• [Information]:
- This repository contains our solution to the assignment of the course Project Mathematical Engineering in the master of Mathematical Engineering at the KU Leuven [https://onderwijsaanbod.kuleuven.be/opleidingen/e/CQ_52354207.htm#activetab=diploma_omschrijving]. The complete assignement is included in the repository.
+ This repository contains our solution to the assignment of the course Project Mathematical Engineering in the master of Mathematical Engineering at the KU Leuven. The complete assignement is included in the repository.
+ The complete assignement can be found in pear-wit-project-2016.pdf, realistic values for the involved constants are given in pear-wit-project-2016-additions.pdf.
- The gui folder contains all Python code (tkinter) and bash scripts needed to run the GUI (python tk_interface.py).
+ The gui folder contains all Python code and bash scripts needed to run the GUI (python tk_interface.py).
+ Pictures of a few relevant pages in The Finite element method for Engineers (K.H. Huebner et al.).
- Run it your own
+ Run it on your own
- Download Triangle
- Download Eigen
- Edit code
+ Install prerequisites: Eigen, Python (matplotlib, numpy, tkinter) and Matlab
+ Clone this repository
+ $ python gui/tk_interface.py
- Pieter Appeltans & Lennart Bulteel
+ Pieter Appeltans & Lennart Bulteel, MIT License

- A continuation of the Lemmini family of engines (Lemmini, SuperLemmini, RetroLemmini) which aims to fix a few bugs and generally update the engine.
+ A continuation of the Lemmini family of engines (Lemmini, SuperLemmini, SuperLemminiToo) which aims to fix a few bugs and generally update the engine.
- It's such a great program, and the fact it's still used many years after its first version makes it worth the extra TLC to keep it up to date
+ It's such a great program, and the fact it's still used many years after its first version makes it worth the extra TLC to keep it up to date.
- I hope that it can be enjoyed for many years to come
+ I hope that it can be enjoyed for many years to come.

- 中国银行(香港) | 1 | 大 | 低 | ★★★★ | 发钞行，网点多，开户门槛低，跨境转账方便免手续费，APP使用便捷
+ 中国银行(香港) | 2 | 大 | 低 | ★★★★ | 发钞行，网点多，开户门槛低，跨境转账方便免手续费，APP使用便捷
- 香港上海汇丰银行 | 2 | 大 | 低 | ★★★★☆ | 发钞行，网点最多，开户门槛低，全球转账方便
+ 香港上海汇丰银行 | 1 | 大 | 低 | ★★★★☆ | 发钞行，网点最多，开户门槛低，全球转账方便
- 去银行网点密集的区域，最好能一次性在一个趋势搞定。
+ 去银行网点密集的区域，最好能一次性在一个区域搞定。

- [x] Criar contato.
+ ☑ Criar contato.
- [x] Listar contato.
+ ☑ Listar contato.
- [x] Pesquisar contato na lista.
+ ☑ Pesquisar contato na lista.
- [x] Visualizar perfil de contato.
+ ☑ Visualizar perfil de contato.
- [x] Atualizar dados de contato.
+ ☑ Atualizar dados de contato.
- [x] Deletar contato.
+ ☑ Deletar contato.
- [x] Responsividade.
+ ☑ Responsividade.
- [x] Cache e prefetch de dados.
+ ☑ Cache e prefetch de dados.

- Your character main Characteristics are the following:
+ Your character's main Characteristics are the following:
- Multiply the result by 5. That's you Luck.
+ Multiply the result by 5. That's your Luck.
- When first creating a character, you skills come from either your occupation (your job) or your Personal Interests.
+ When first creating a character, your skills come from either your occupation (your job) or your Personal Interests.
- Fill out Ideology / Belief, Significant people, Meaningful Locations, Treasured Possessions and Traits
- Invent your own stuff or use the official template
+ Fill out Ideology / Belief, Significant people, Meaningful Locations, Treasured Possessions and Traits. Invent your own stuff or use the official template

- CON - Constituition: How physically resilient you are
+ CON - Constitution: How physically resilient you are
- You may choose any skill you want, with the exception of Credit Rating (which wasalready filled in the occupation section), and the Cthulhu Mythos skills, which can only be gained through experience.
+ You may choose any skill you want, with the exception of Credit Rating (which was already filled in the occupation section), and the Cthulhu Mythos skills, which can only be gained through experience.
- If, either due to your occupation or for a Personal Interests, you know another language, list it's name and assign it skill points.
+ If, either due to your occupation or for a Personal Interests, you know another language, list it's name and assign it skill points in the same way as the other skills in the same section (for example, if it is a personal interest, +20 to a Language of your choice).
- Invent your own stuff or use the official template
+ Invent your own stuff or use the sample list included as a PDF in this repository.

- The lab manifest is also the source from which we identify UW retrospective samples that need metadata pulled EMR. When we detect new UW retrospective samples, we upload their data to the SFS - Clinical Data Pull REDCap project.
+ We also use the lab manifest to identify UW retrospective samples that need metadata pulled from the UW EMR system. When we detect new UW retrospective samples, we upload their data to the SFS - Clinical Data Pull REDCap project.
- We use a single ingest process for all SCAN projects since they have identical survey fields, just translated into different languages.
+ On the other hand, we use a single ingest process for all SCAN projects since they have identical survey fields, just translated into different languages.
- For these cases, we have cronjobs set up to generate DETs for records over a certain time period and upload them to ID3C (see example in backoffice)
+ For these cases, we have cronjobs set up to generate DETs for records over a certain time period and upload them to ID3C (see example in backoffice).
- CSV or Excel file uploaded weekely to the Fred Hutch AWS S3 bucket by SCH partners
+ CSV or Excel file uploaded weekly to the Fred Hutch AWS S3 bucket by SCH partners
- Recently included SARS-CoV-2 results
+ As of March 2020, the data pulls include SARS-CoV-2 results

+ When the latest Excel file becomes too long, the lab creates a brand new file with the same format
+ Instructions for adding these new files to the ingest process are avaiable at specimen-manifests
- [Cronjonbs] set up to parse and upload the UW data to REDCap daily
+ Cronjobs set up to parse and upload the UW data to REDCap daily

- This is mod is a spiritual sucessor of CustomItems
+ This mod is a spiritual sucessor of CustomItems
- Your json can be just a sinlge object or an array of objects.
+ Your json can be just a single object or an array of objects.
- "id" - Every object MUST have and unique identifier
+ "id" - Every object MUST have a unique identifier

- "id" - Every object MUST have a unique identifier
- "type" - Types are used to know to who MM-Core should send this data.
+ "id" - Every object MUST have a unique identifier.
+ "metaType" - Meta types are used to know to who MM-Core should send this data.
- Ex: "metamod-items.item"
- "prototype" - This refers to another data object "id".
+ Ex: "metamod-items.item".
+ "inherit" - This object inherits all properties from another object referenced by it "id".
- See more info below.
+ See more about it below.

• [Work to be completed]: Give only the number of lines in the listing above that include the string "fields".

• [Your solution]: 2